In the Box

(read part one: In the Closet


Back on solid ground, I took the box over to the kitchen counter so I could inspect it in the light. It was plain wood, basic but well-made. It was certainly no box I had ever bought, and I couldn't recall anyone building it for me. I didn't exactly choose men that were handy around the house.

The lid took three tries to open. At first, I thought it was a user error, my fingers fumbling uselessly, but then I recognized the feel of resistance. It was how my feet felt as I struggled to step onto the stepladder. It was almost enough to make me turn back, but I knew I would be wondering about that box forever. Isn't that how it always goes? Curiosity kills the cat.

Kills. Yet I pushed on. I got the lid loose and opened it wide. My confusion became even more pronounced when I saw what was inside.

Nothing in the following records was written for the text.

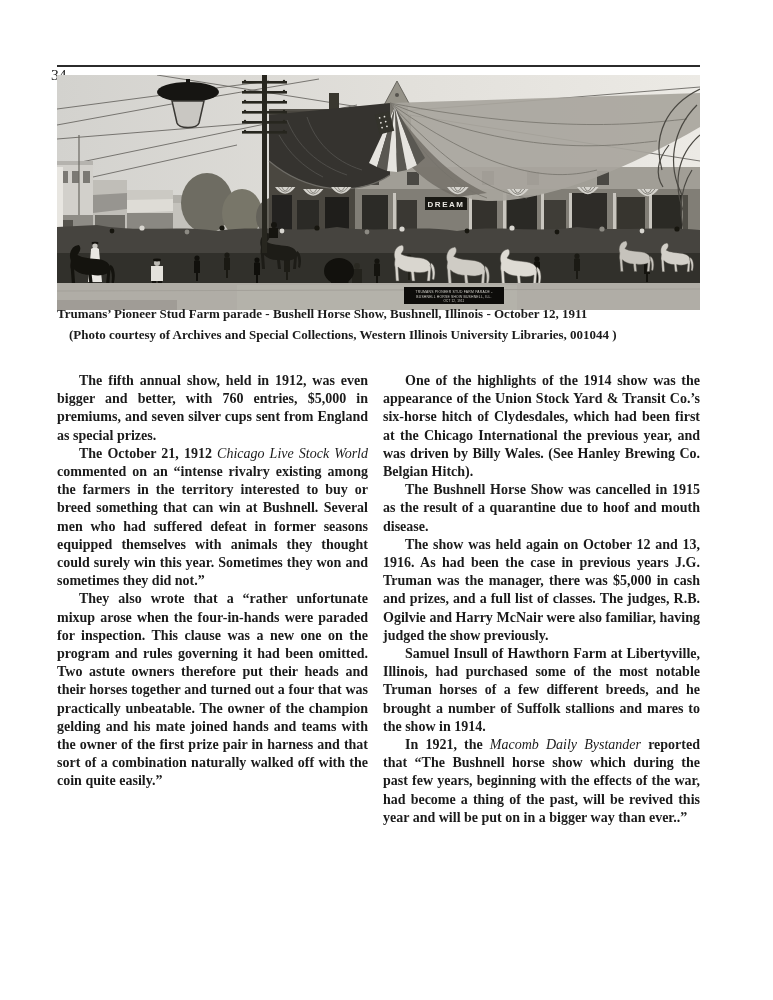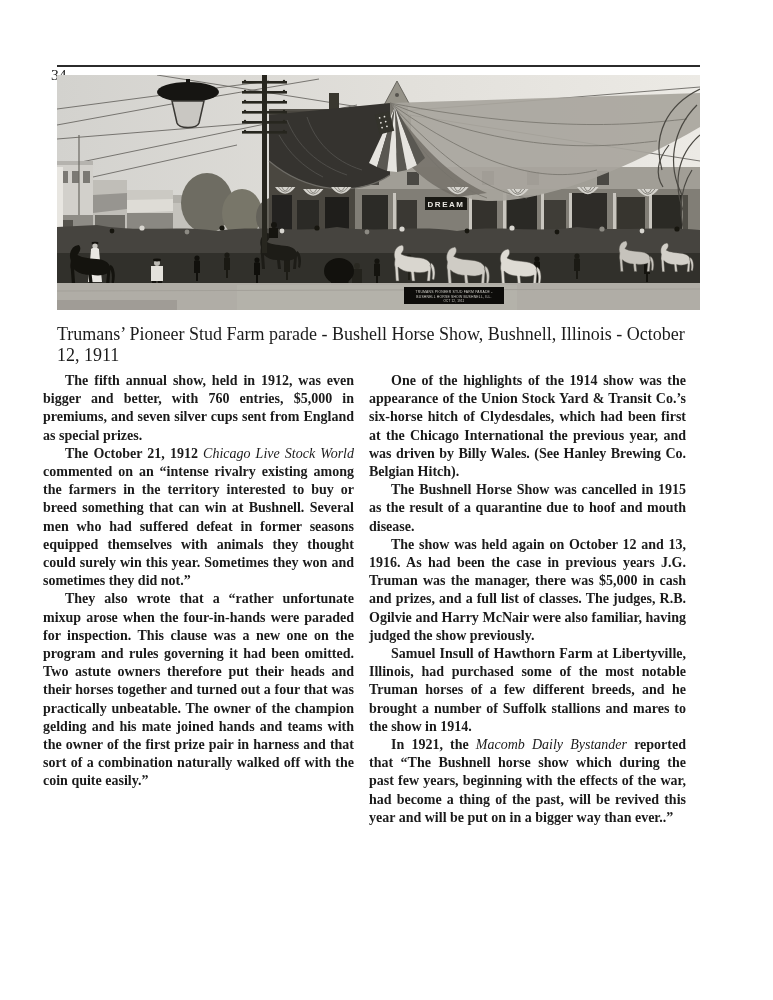"Trumans’ Pioneer Stud Farm parade" .caption { font-size: 18px -> 13px; font-weight: normal -> bold; top: 324px -> 303px }
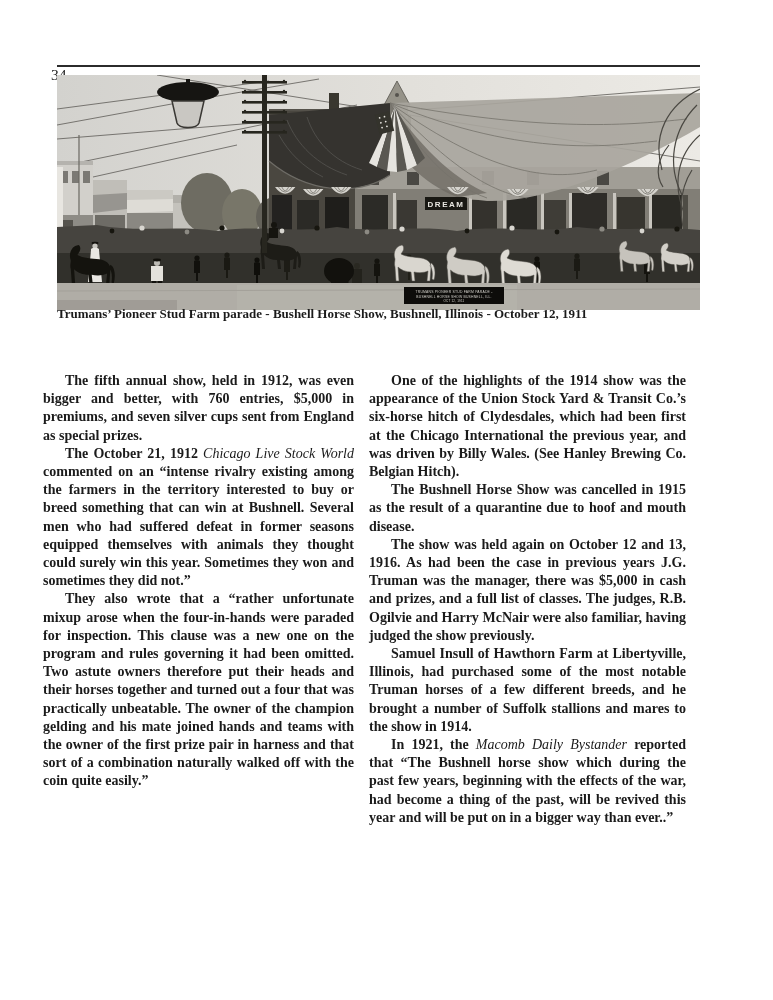"(Photo courtesy of Archives and" div.line2 { html: none -> <div>(Photo courtesy of Archives and Special Collections, Western Illinois University Libraries, 001044 )</div> }
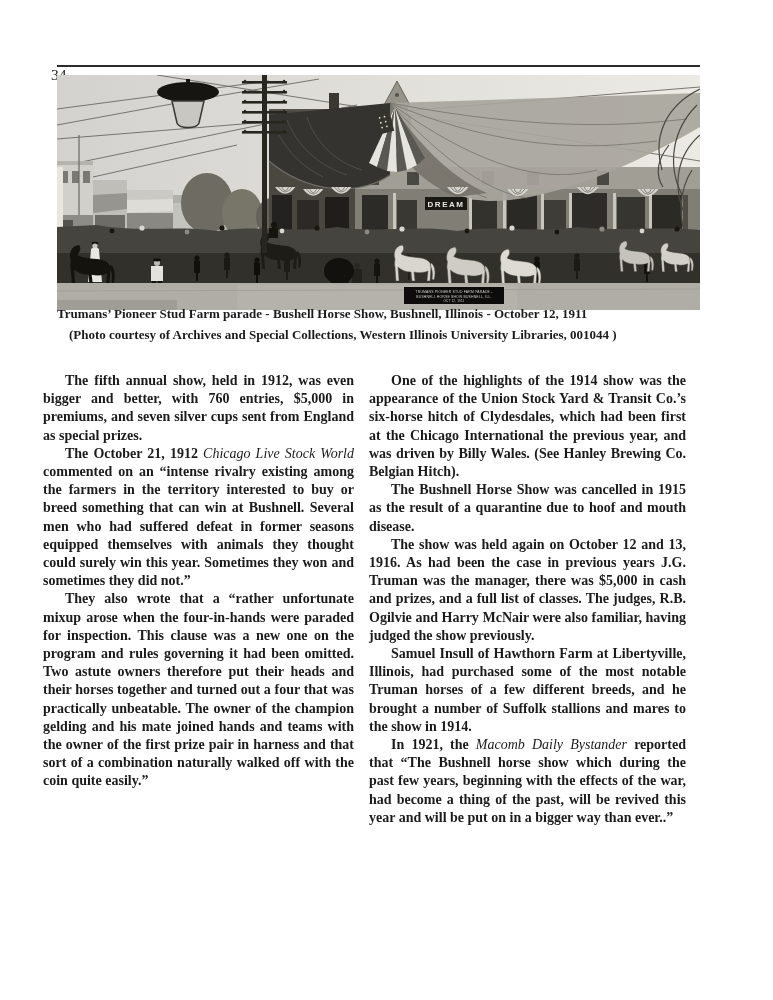"The fifth annual show, held" .columns { left: 43px -> 57px }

Snapshots from my childhood, from my teenage years, from my last relationship. Pictures I had never seen before, but vividly remembered the moments depicted.

I shuffled through some of the most embarrassing moments of my childhood. I stared into the face of bad boyfriend after bad boyfriend, trying to ignore my own face in each photo. I knew what I looked like, and I didn't need to see it again; staring adoringly into each dumb face as if he were the one who hung the moon.

I started feeling nauseous. Ok, ok, I thought to myself as I kept cycling through the pictures. I get it, I was dumb, I made mistakes. Why are you shoving it in my face?

Who is shoving it in my face?

The last picture was me on the day I moved out of townhouse I shared with my ex. We had never been happy, I knew that now, but I felt the need to pretend we were. I wanted him to be what I needed. I wanted to be what he wanted. But we never were. And we both wasted time trying. You could read all of that on my tear-streaked face in the picture. I was carrying a box out to my car but you could tell the tears were those of humiliation, not sadness.

No more. Now I understood the closed door, the difficulty in lifting my feet, the overall resistance. It was as if I had opened Pandora's Box of memories, and now I was stuck with them. But I didn't have to repeat them.